The Decameron tells the story of ten friends who shelter in place, trading tales while the plague rampages through the city. These ribald tales give little thought to medieval notions of sacredness or piety; indeed, the society the young, sequestered people describe is hypocritical and cheerfully amoral. Priests are portrayed as stupid, lustful, greedy connivers. Illicit sex is exalted. The earthy realism of the Decameron, written in Italian vernacular rather than classical Latin verse, sounded a fanfare for the approaching Renaissance.
I asked Pomata about Italy’s economic experience after the Black Death. “It was a great time to be an artisan,” she said. “Suddenly, labor was scarce, and because of that, market wages had to go up. The bourgeoisie, the artisans, and the workers started to have a stronger voice. When you don’t have people, you have to pay them better.” The relative standing of capital and labor reversed: landed gentry were battered by plunging food prices and rising wages, while former serfs, who had been too impoverished to leave anything but a portion of land to their eldest sons, increasingly found themselves able to spread their wealth among all their children, including their daughters. Women, many of them widows, entered depopulated professions, such as weaving and brewing.

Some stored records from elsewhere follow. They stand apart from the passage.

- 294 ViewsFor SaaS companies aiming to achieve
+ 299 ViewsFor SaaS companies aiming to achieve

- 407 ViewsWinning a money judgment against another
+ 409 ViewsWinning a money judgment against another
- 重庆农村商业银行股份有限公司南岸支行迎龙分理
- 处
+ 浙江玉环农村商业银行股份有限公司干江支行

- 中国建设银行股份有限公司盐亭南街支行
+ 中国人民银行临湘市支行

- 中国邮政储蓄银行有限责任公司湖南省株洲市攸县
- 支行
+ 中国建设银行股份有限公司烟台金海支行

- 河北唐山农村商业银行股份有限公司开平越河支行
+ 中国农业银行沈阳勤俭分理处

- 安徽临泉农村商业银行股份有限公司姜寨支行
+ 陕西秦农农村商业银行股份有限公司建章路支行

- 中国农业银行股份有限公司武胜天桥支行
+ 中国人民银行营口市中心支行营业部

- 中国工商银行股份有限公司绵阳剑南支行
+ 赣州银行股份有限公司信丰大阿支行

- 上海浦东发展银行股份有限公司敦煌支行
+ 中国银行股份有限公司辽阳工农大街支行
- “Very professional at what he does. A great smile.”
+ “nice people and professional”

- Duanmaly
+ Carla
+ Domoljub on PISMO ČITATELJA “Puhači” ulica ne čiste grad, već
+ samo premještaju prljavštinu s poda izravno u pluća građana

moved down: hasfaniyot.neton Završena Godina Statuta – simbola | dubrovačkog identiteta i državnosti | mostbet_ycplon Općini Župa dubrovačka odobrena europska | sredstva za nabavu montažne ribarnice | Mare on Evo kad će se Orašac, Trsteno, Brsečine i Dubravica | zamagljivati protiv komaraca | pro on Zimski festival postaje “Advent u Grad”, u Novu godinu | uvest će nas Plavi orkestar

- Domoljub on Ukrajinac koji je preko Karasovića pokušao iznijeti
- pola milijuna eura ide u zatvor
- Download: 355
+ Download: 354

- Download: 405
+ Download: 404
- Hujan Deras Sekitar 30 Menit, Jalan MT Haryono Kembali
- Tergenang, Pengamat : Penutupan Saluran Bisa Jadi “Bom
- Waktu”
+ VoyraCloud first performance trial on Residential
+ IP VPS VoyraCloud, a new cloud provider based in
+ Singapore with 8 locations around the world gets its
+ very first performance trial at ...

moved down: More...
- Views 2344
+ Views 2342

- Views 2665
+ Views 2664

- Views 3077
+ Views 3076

“What happens after the Black Death, it’s like a wind, fresh air coming in, the fresh air of common sense,” Pomata said. The intellectual overthrow of the medieval medical establishment was caused by doctors who set aside the classical texts and gradually turned to empirical evidence. It was the revival of medical science, which had been dismissed following the fall of ancient Rome, a thousand years earlier.
“After the Black Death, nothing was the same,” said Pomata. “What I expect now is something as dramatic is going to happen, not so much in medicine but in economy and culture. Because of danger, there’s this wonderful human response, which is to think in a new way.”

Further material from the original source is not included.